With the Fourth Industrial Revolution hailed as bringing about a digital boom on the global economy, many may think: “Are we not we already well into the digital economy era?”.

It is true that there are now countless apps and computing technologies that allow people to conveniently hail a taxi, book a hotel, or clean floors with a robot. Smart machines can also already drive cars, diagnose patients, and manage finances more effectively than humans. But in a new analysis – What to do when Machines do Everything – we found the real boom is only just beginning.

In the years to come, AI will seep even further into how financial health is safeguarded, how families are insured, how people can heal and govern themselves, for example. Systems of intelligence, which combine hardware, AI software, data, and human input to create value, will help improve countless customer experiences, business processes, products and organisations.

Jobs and businesses will undoubtedly be impacted. One of the most common concerns is that the bots will take over everything. While it is true machines will replace some occupations and make some current skills irrelevant and robots can do more of the everyday, mundane tasks, people will also be become even more vital to value creation. For example, the future workforce will require more people to fill jobs currently in short supply: data scientists, designers, technologists, and strategists, as well as create jobs that do not even exist yet.

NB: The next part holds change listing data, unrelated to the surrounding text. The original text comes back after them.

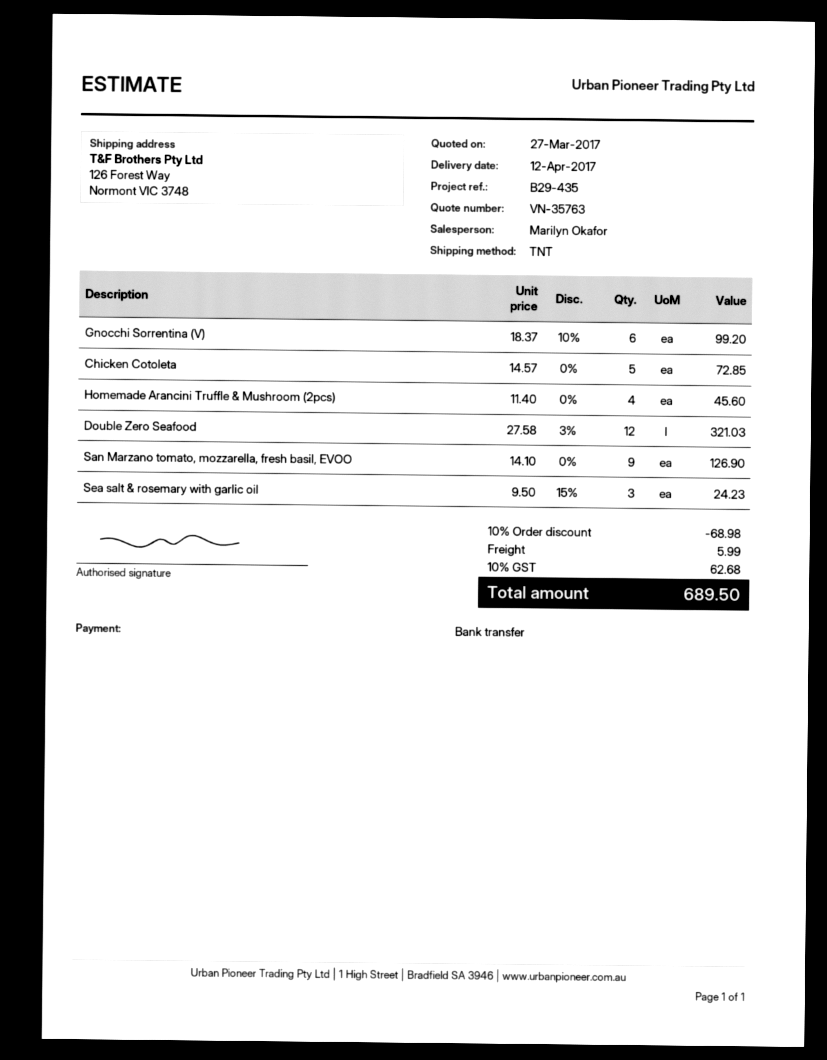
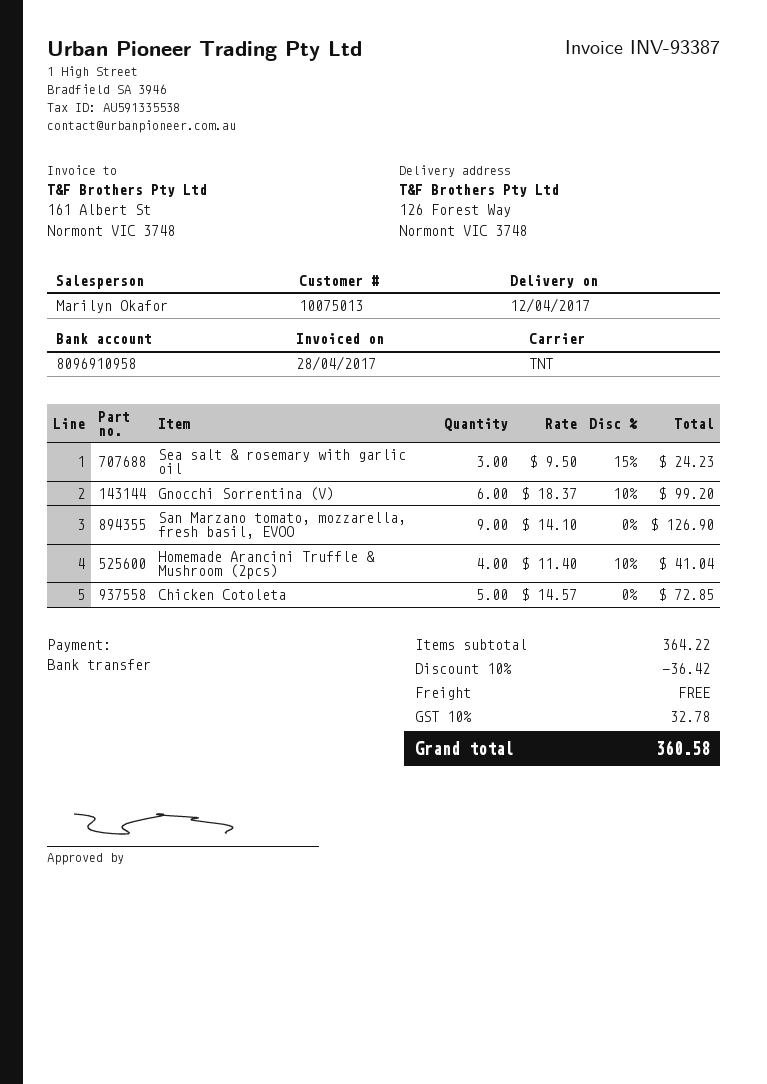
Homemade Arancini Truffle & Mushroom (2pcs): 4 x 11.40 = 45.60 -> 4 x 11.40 - 10% = 41.04
Double Zero Seafood: 12 x 27.58 - 3% = 321.03 -> none
discount: 10% = 68.98 -> 10% = 36.42
shipping: 5.99 -> 0.00
tax: 10% = 62.68 -> 10% = 32.78
total: 689.50 -> 360.58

Materials, Machines and Models – the winning formula to ‘win’ the Fourth Industrial Revolution

While the future of an automated workforce can be frightening, the artificial intelligence (AI) revolution will create a huge wave of opportunity for businesses and individuals who are prepared. Typically, every previous revolution has followed such a pattern: innovation bubble, stall, and then boom. The Fourth Industrial Revolution will be no different. Early digital economy winners have aligned the Three Ms – materials, machines and models – to create value.

Firstly, sensors will be required on nearly every “thing” – IoT devices, RFID sensors, accelerometers, motion sensors, etc. – to create massive amounts of data that is the new raw material of the digital economy. Secondly, systems of intelligence (machines) will be required to “process” this new raw material data to improve business productivity and customer. Finally, new commercial models will emerge that monetise services and solutions based on these systems of intelligence.

However, without the right business model to support data-fuelled machines, companies will struggle to be successful. Business leaders will need to decide how to instrument everything, how to harvest all the resulting data, how to ask the right questions of the data, and to “teach” the AI systems what to look for, what is meaningful, and what is immaterial.

Five essential plays for winning with AI

Each of the Three Ms in today’s business success formula must be activated to move AHEAD. There are five distinct approaches for not only winning with AI but surviving and thriving in this time of transition – automation, halos, enhancement, abundance and discovery.

  1. Automation: Outsource rote, computational work to the new machine. This is how Netflix automated away Blockbuster and how Uber is automating crowdsourced transportation.
  2. Halos: Instrument products and people and maximise the data (aka a “Code Halo”) they generate – via their connected and on-line behaviours – to create new customer experiences and business models. GE and Nike are instrumenting their products, surrounding them with halos of data, and creating new value propositions with improved customer intimacy.
  3. Enhancement: View the computer as a colleague that can help increase job productivity and satisfaction. For example, a car’s GPS system improves truck driver performance by enhancing navigation, providing alerts for road hazards, and ensuring the fastest route is taken on any given journey.
  4. Abundance: Use the machine to open up vast new markets by dropping the price-point of existing offers. For example, Betterment is using AI to bring financial security to the masses by providing highly personalised, curated wealth management services 24×7.
  5. Discovery: Maximise use of AI to conceive new products, new services, and new industries. Just as Edison’s light bulb led to discoveries in radio, television, and transistors, today’s new machines will lead to the next generation of invention.

The world is changing faster than ever before. Automation and the rise of AI are truly deep and unstoppable forces – they are the core of this incredible pace of change. The shift to the new machine and AI is inevitable but if managed wisely, it will ultimately be a positive force for companies, individuals, and society. Leaders can compete and win in the next phase of global business by driving productivity, customer intimacy, and innovation if they align the three Ms and think AHEAD.